Disney prive les salles d’un film à Noël pour mieux renégocier la chronologie des médias

La question qui taraude les exploitants de salles de cinéma français n’est pas Y auratil de la neige à Noël ?, titre du joli film de Sandrine Veysset (1996), mais bien : y aura-t-il des films Disney à l’écran en fin d’année ? Le dessin animé Strange World, de Don Hall et Qui Nguyen, produit par le géant américain, sera diffusé fin novembre directement sur la plate-forme de streaming Disney+, sans passer par la case cinéma. Un traitement réservé à l’Hexagone, puisque ce film sortira en salle dans tous les autres pays.

Déjà, trois autres longs-métrages d’animation de Disney, Soul (2020), de Pete Docter et Kemp Powers, Luca (2021), d’Enrico Casarosa, et Alerte rouge (2022), de Domee Shi, n’étaient sortis en France que sur Disney+ , soit en raison de la pandémie de Covid-19, soit parce que le groupe préférait doper le nombre d’abonnés de sa plate-forme (137,7 millions au niveau mondial). Mais, cette fois-ci, la raison est tout autre. Et bien plus franco-française.

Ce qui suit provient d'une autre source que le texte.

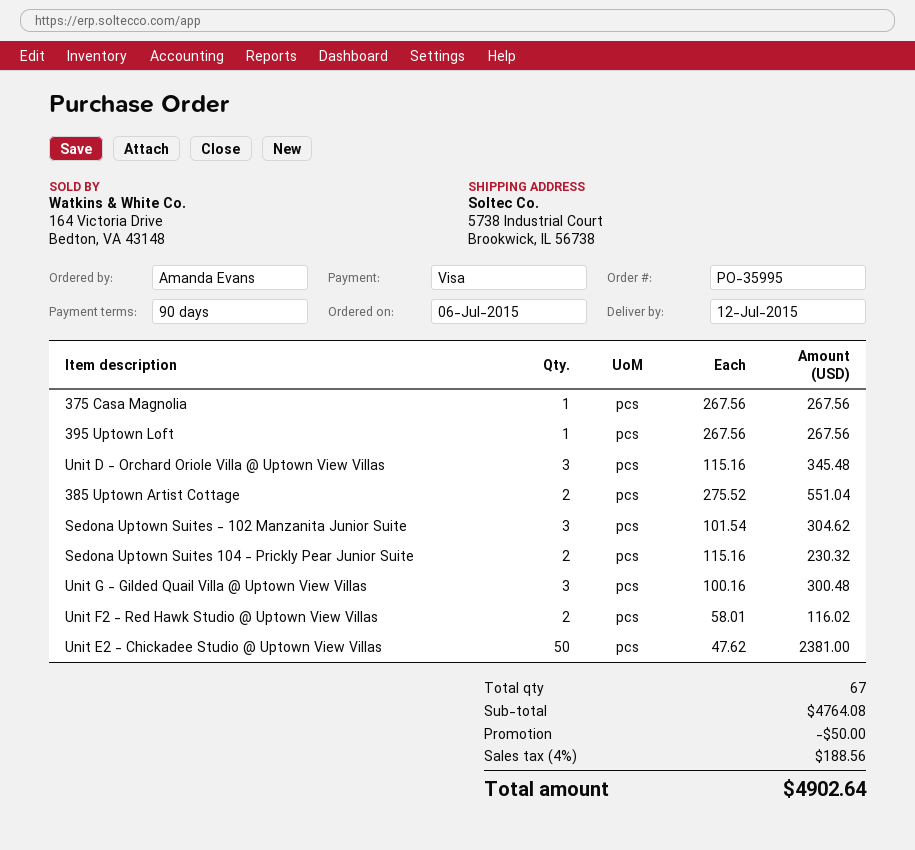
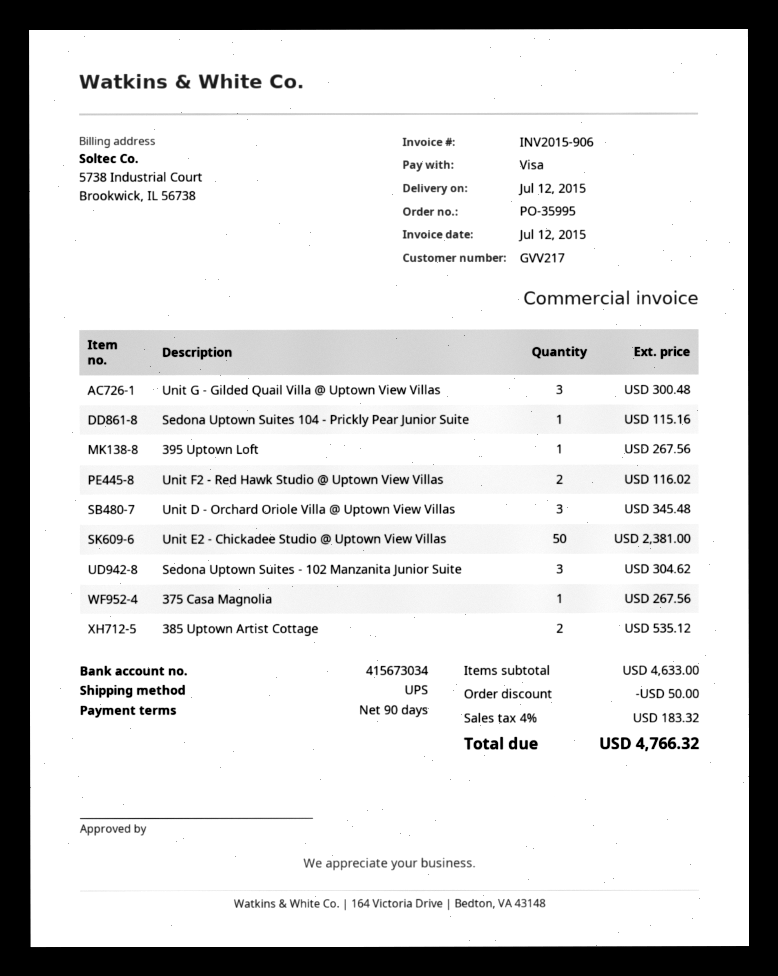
385 Uptown Artist Cottage: 2 for 551.04 -> 2 for 535.12
Sedona Uptown Suites 104 - Prickly Pear Junior Suite: 2 for 230.32 -> 1 for 115.16
subtotal: 4764.08 -> 4633.00
tax: 4% = 188.56 -> 4% = 183.32
total: 4902.64 -> 4766.32

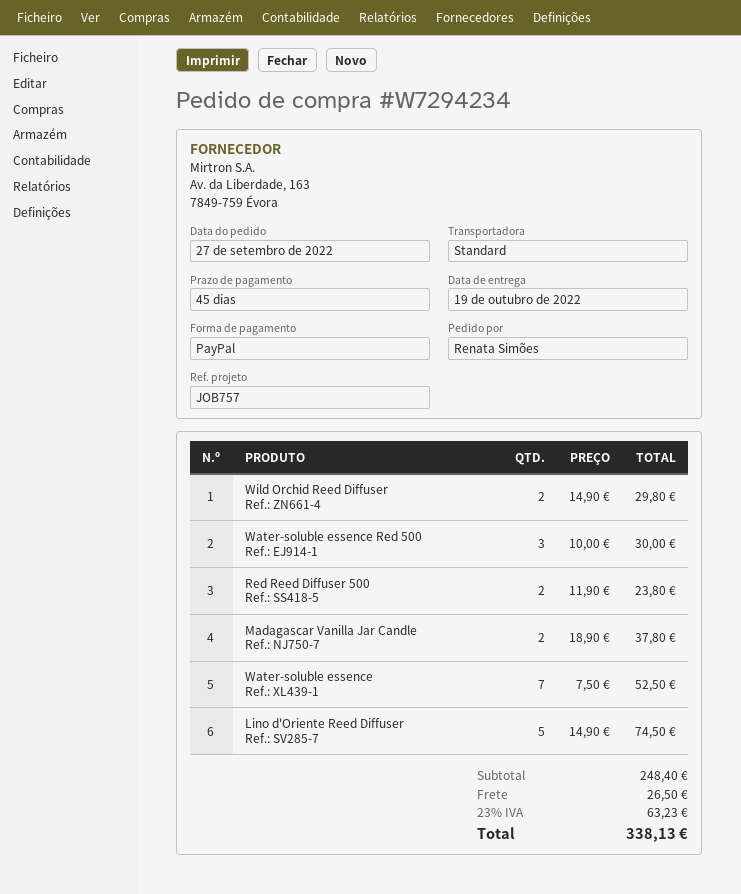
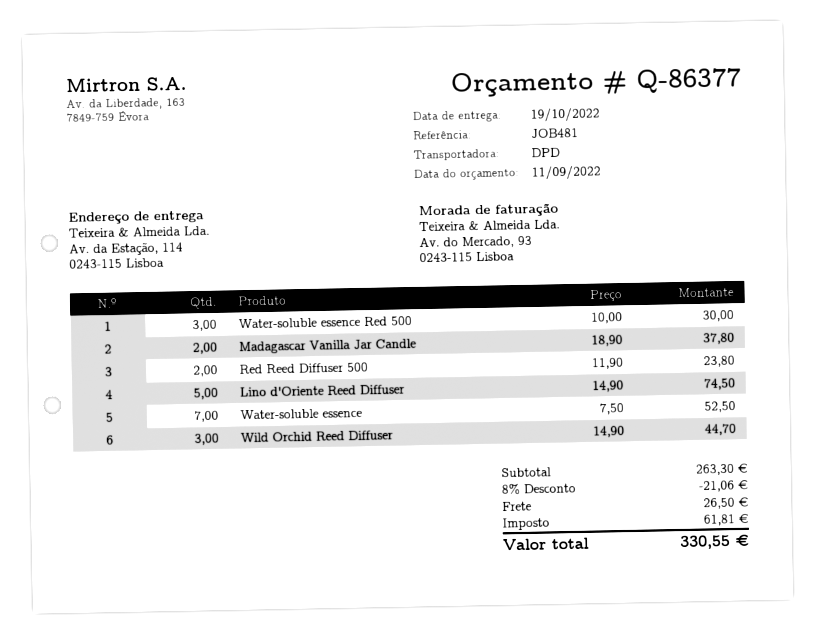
reference: JOB757 -> JOB481
shipping method: standard -> DPD
Wild Orchid Reed Diffuser: 2 x 14.90 = 29.80 -> 3 x 14.90 = 44.70
subtotal: 248.40 -> 263.30
discount: none -> 8% = 21.06
tax: 63.23 -> 61.81
total: 338.13 -> 330.55

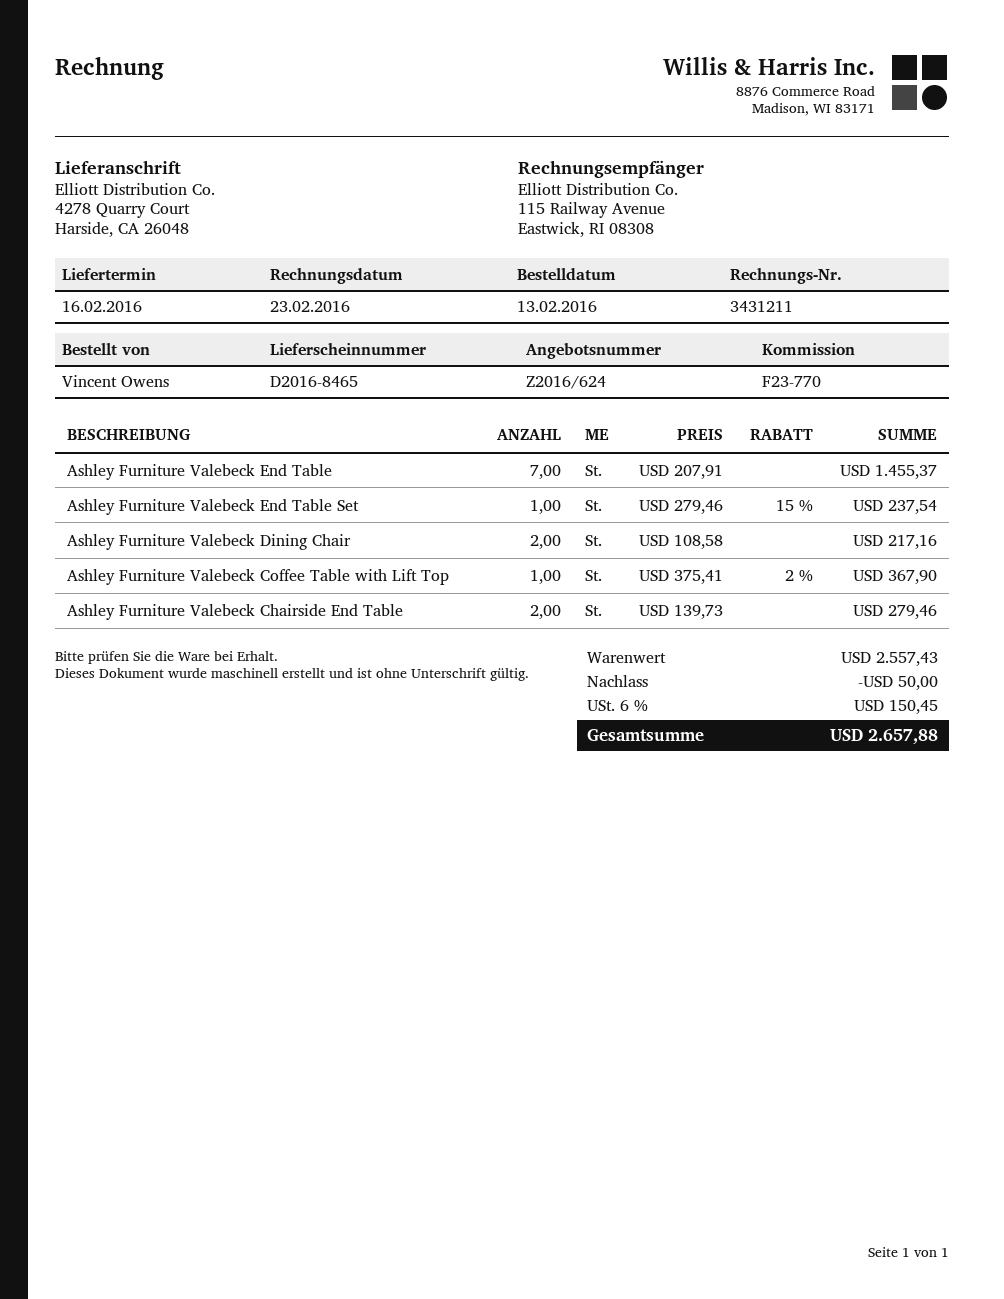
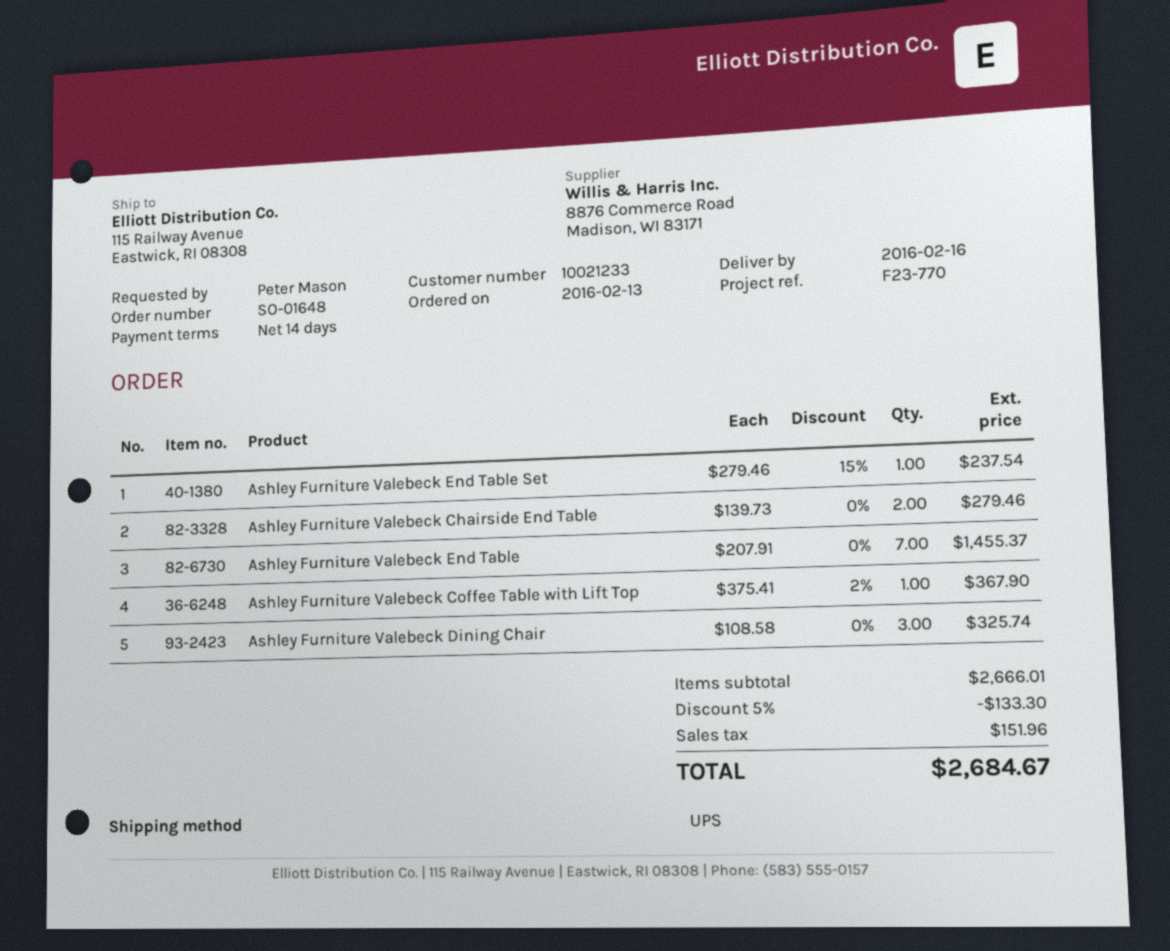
ordered by: Vincent Owens -> Peter Mason
ship to: 4278 Quarry Court, Harside, CA 26048 -> 115 Railway Avenue, Eastwick, RI 08308
Ashley Furniture Valebeck Dining Chair: 2 x 108.58 = 217.16 -> 3 x 108.58 = 325.74
subtotal: 2557.43 -> 2666.01
discount: 50.00 -> 133.30
tax: 150.45 -> 151.96
total: 2657.88 -> 2684.67

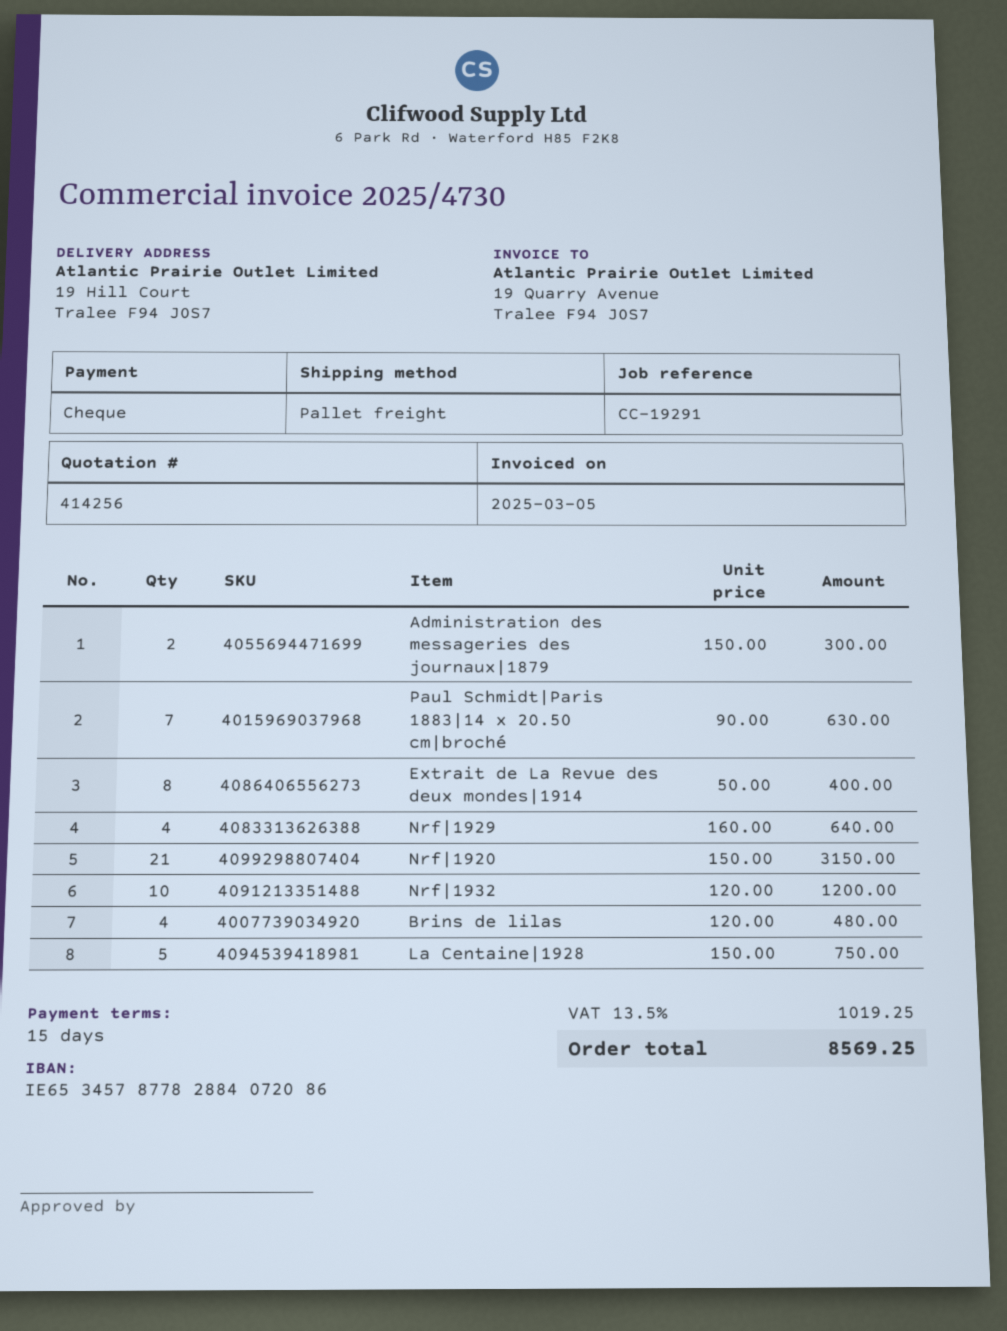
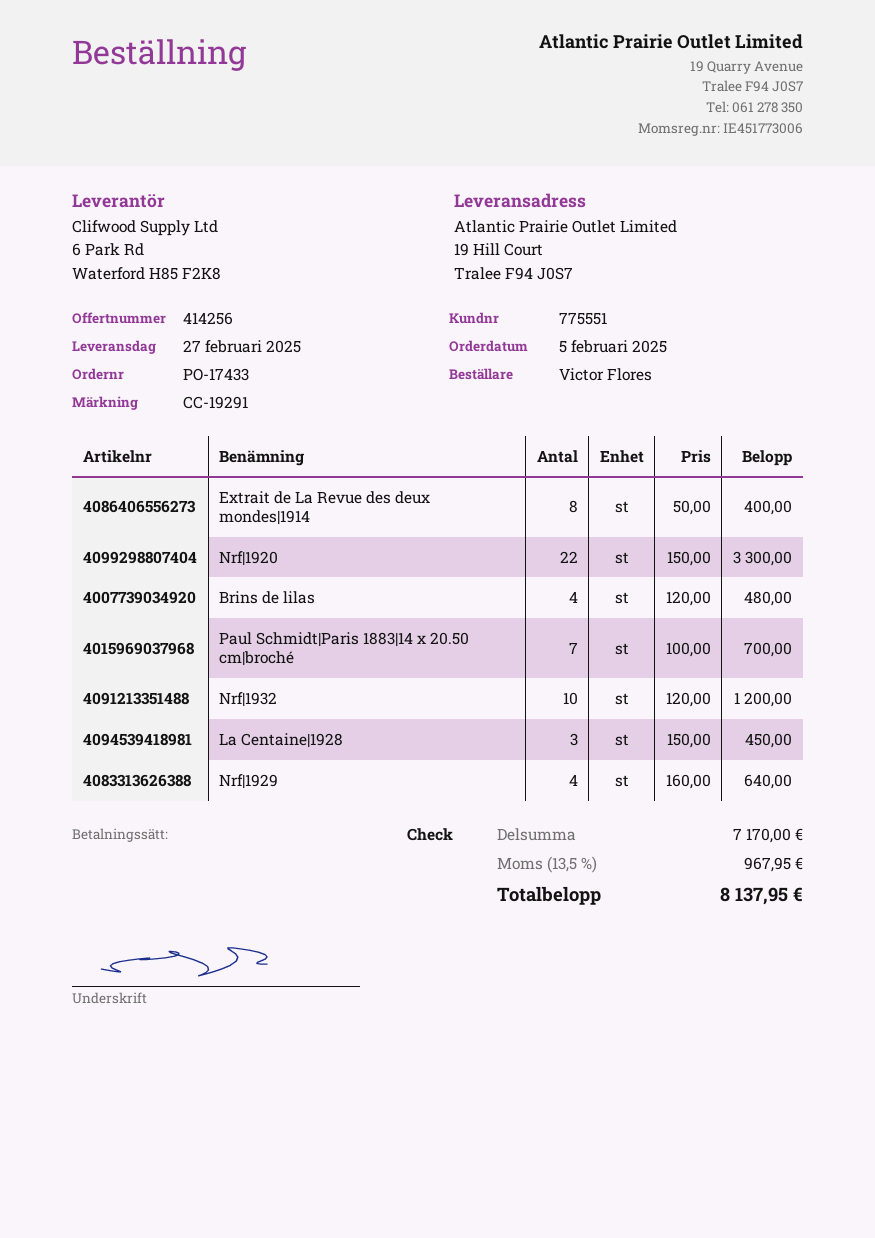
Administration des messageries des journaux|1879: 2 x 150.00 = 300.00 -> none
Paul Schmidt|Paris 1883|14 x 20.50 cm|broché: 7 x 90.00 = 630.00 -> 7 x 100.00 = 700.00
Nrf|1920: 21 x 150.00 = 3150.00 -> 22 x 150.00 = 3300.00
La Centaine|1928: 5 x 150.00 = 750.00 -> 3 x 150.00 = 450.00
tax: 13.5% = 1019.25 -> 13.5% = 967.95
total: 8569.25 -> 8137.95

Sortant du mutisme traditionnel des majors américaines, Hélène Etzi, la présidente de The Walt Disney Company France, a justifié cette décision, mercredi 8 juin, aux Echos : « C’est la conséquence de la chronologie des médias pratiquée en France que nous jugeons inéquitable, contraignante et inadaptée (…) à l’évolution des modes de consommation des films. » Elle avait déjà brandi cette menace de boycotter le grand écran auparavant, mais les exploitants n’y croyaient pas, estimant que Disney aurait trop à perdre financièrement et rappelant que Doctor Strange in the Multiverse of Madness, de Sam Raimi, sorti le 4 mai, a atteint 3 millions d’entrées en salle.

Fréquentation anémiée

Seul Strange World est, pour l’instant, concerné par ces mesures, et la situation sera « évaluée film par film et pays par pays », selon Disney. Pour l’heure, Buzz l’Eclair, d’Angus MacLane, reste prévu en salle le 22 juin et Thor : Love and Thunder, de Taika Waititi, le 13 juillet. Le suspense demeure pour deux blockbusters, Black Panther, de Ryan Coogler, et le nouvel opus d’Avatar, de James Cameron, sur lesquels les salles comptent sérieusement pour doper une fréquentation toujours anémiée.

Disney souhaite diffuser des films sur sa plate-forme douze mois, et non dix-sept, après leur sortie en salle

Les règles de la chronologie des médias – l’ordre dans lequel un film peut être exploité après sa sortie en salle : en vidéo, sur une chaîne de télévision cryptée, en clair, sur une plate-forme de streaming – ont été renégociées et, depuis le 24 janvier, Disney+ peut diffuser les films dix-sept mois après leur sortie en salle, et non plus trente-six mois comme auparavant. En contrepartie, la plate-forme financera la production de films, de séries et de fictions à hauteur de 20 % de son chiffre d’affaires dans l’Hexagone. Cet accord, qui peut être revu chaque année, s’applique à Disney+, même s’il ne l’a pas ratifié.